Executors
An executor is the process a Node runs to serve a particular AI model. Each enabled model has its own dedicated executor. Executors are managed from the Executors panel in a node's detail view in the Gateway.
Executor lifecycle
When you enable a model, the Node launches an executor process for it. The process loads the model into memory (or VRAM if a GPU is available) and starts listening for inference requests. This startup phase can take anywhere from a few seconds to a minute or more depending on the model size and hardware.
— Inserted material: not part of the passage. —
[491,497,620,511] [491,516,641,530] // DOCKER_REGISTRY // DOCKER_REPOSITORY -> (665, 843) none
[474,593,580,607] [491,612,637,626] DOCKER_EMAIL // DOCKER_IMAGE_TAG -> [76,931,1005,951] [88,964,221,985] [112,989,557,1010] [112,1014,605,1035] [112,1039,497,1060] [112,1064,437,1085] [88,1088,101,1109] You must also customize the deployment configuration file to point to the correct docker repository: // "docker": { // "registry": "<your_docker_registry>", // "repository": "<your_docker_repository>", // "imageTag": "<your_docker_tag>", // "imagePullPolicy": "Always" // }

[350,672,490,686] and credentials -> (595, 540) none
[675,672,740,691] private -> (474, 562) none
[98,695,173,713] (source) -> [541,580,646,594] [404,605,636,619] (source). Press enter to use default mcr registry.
Once online, the executor handles requests from the Gateway until it is stopped or the Node shuts down. When the Node service restarts, all previously enabled executors are started automatically.
Executor states
| State | Meaning |
|---|---|
| Online | The model is loaded and accepting requests |
| Starting | The model process is launching and loading into memory |
| Offline | The executor is stopped — the model process is not running |
| Stopping | The executor is in the process of shutting down |
Starting and stopping an executor
Use the start and stop controls in the Executors panel to enable or disable a model at any time. Stopping an executor unloads the model from memory, freeing up RAM and VRAM for other models. Starting it again reloads the model.
Crash recovery
If a model process crashes unexpectedly, the Node will restart it automatically. After 3 consecutive crashes, the Node stops attempting to restart the executor and marks it as offline. This prevents a faulty or misconfigured model from looping in a crash-restart cycle.
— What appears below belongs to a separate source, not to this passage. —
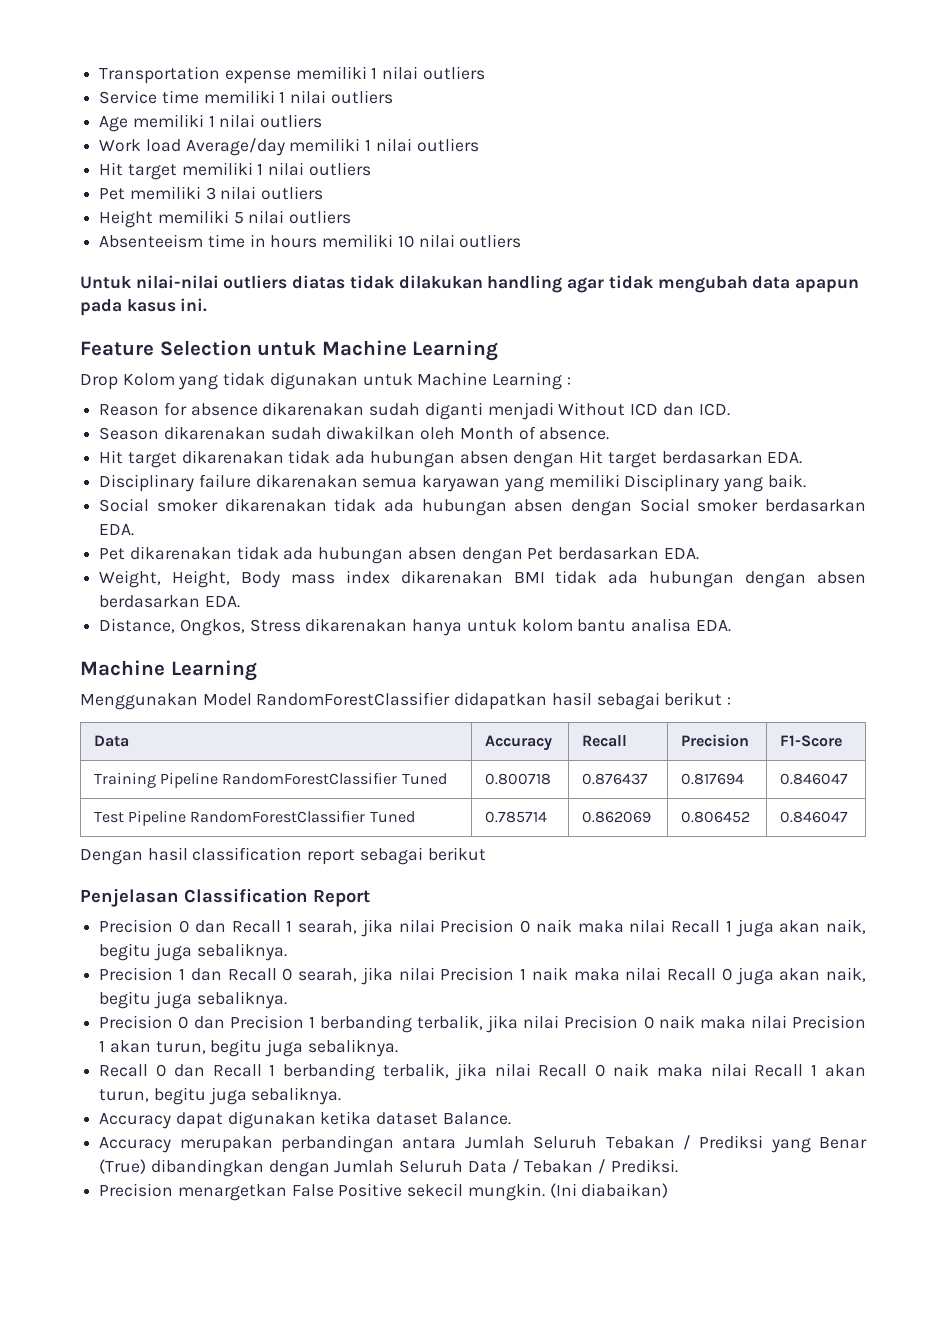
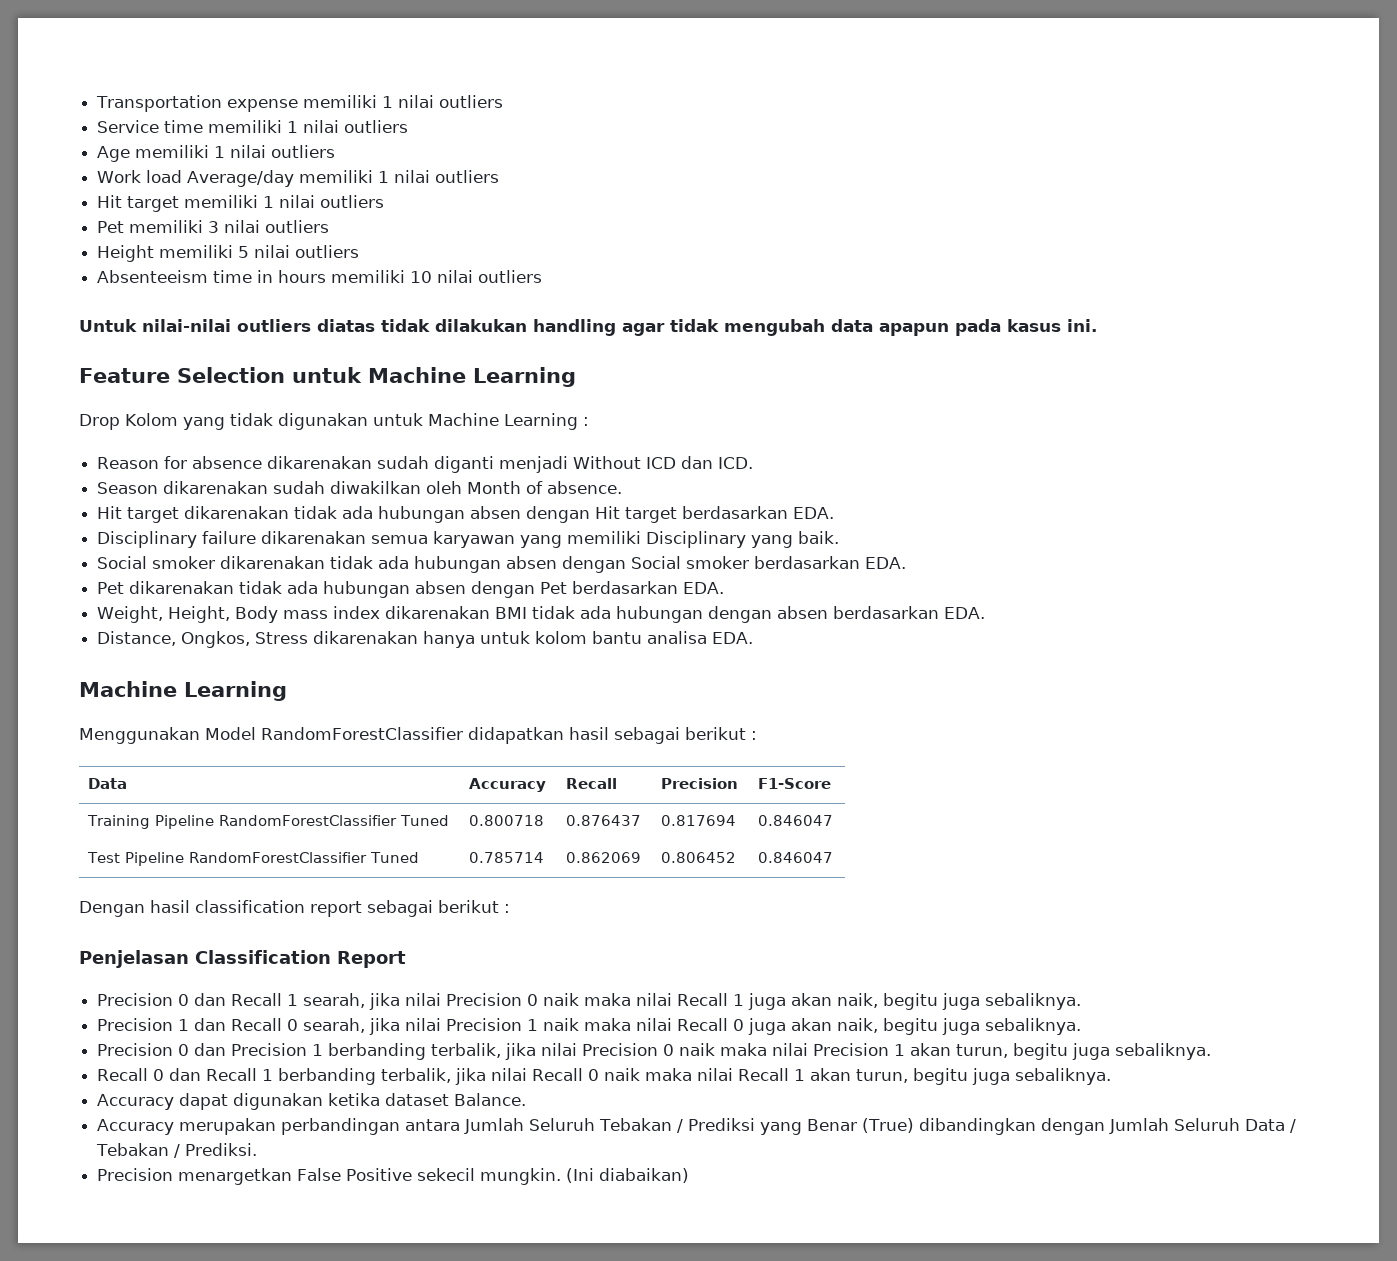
(486, 854) none -> [504,904,510,913] :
If an executor reaches this state: - Check that the model file is not corrupted - Verify the machine has enough RAM or VRAM to load the model (see Hardware and GPU) - Check the node log in the Gateway for error messages from the failed process - Try adjusting parameters such as reducing the context window or changing the GPU backend
Editing executor parameters
Click the gear icon on an executor to open its parameter editor. Parameters are grouped into sections:

Context
| Parameter | Description |
|---|---|
| Context Window | The number of tokens the model can hold in its working memory at once. OptimaGPT sets this automatically based on available hardware; increasing it uses more memory. Minimum 512 tokens. |
Decoding — Controls how the model generates text. These affect response quality and creativity:
| Parameter | Description |
|---|---|
| Temperature | Higher values make output more varied; lower values more deterministic. Range 0–2. |
| Top P | Nucleus sampling threshold. Lower values narrow the token selection pool. |
| Top K | Limits selection to the K most likely next tokens. |
| Min P | Filters out tokens below this probability relative to the top token. |
| Repetition Penalty | Discourages the model from repeating the same phrases. |
| Presence / Frequency Penalty | Further controls for reducing repetition. |
| Mirostat | An alternative sampling strategy. 0 = disabled. |
Hardware — Controls how the model uses the available hardware:
| Parameter | Description |
|---|---|
| GPU Backend | The compute backend used for GPU inference. See Hardware and GPU. |
| Tensor Split | Distributes model layers across multiple GPUs. See Hardware and GPU. |
After changing parameters, the executor shows Restart to apply. Restart it to load the new configuration.